Do you have a few employees or run a single-person, home business? Are you concerned about something happening to you or one of your key workers? Fortunately, insurance companies are aware of the potential losses that a business can suffer should someone suddenly pass away. These policies are often known as key employee insurance policies. They will compensate the company should someone die or get permanently disabled where they are no longer able to work. An insurance policy of this type will normally cover the training for a new employee and any subsequent losses in revenue that you may incur had the employee still been working.

Unfortunately key person insurance is not the cheapest type of insurance on the market. Luckily an inexpensive term life insurance policy can be an equally good way to cover your business. In fact, with this form of policy on yourself, you may find that the businesses expenses and debts are covered within the policy should you be permanently disabled or die. A policy like this is essential so that your company does not become a burden on your family. A term life insurance policy on each employee, including yourself, with the company named as the beneficiary may be sufficient to help offset the cost necessary should you have to replace them.


There are a number of reasons that make term life insurance a good option in these type instances. Since you are typically only paying for death benefits, the insurance itself is far less expensive than whole life insurance policies. Insurance agents will try to convince you otherwise, but they simply want you to pay higher premiums. In actuality, whole life policies are really not beneficial unless you intend to hold onto them for twenty or more years to really receive the full benefits. Generally, this is just not reasonable since more than likely you are getting insurance on an employee who has already been with the company a long time and may be eligible for retirement before you ever reach twenty years on the policy.

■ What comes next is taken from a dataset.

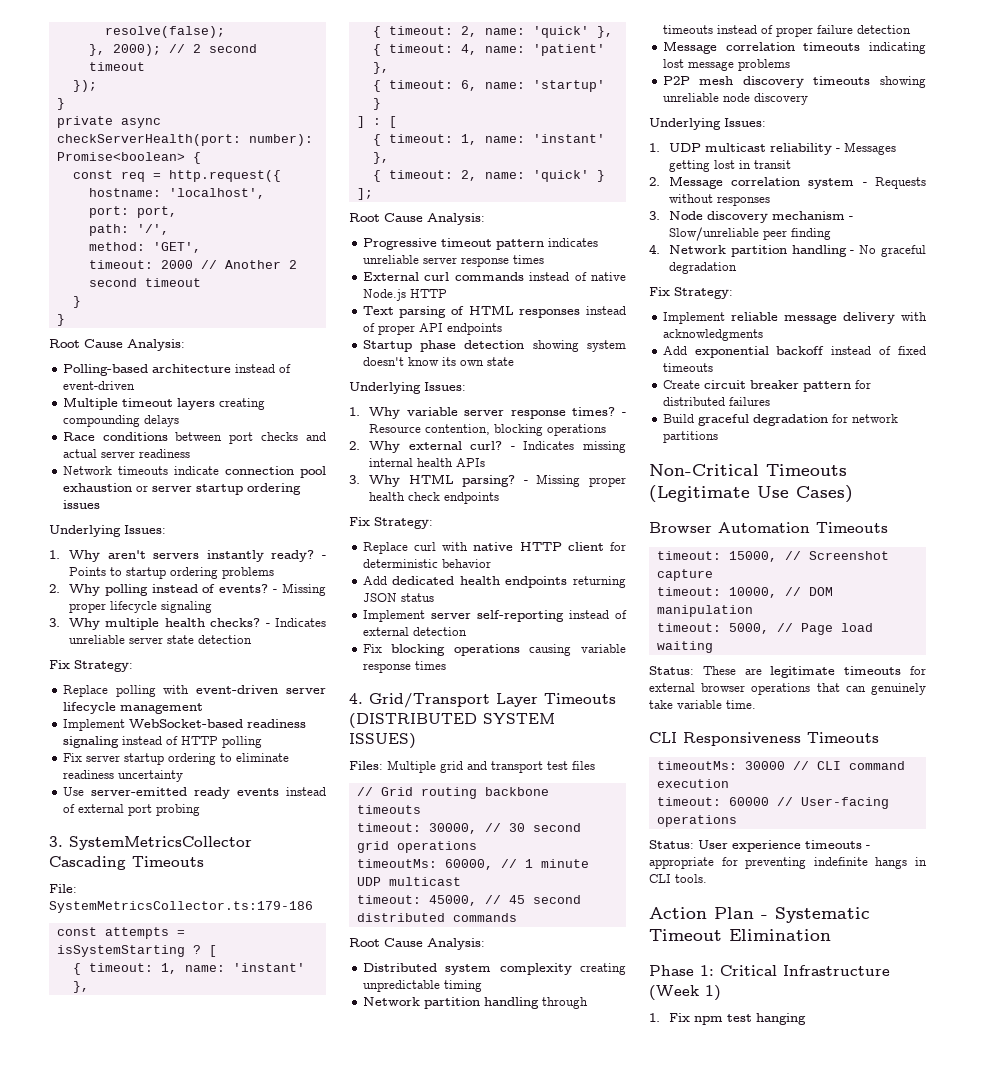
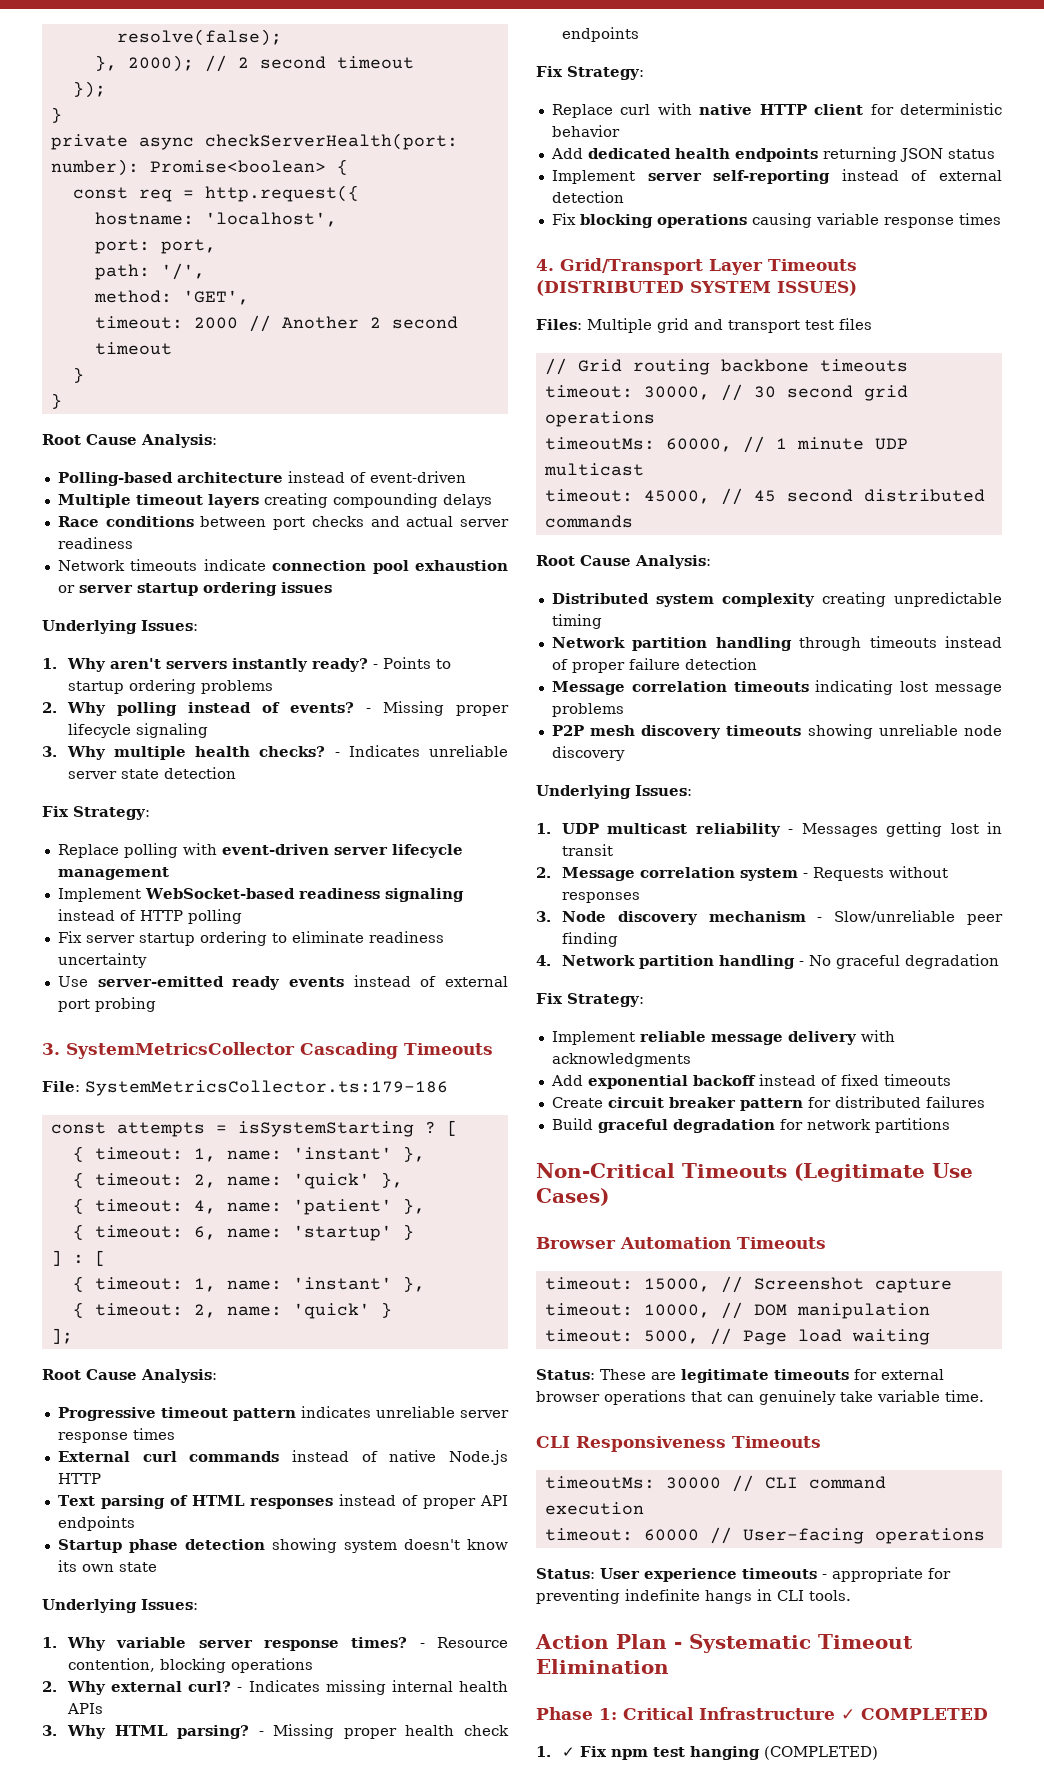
- Phase 1: Critical Infrastructure (Week 1)
- 1. Fix npm test hanging
+ Phase 1: Critical Infrastructure ✓ COMPLETED
+ 1. ✓ Fix npm test hanging (COMPLETED)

Just to drive the point home concerning whole life insurance being unnecessary, lets consider a real scenario where you are seeking insurance. If you are getting a key employee insured, you must calculate the expense to replace him. For the sake of argument, we will say this cost is $100,000. A generally healthy person under the age of fifty can get a term life policy for less than about $350 per year. However, the equivalent whole life policy would cost roughly $3000 per year. A drastic difference to say the least. With term life insurance policies, you can expect most premiums to stay low until close to retirement around age 55.

If you put so much into your business, why would you leave its success in doubt in the face of the unexpected? Make sure you get protection! It really is quite affordable.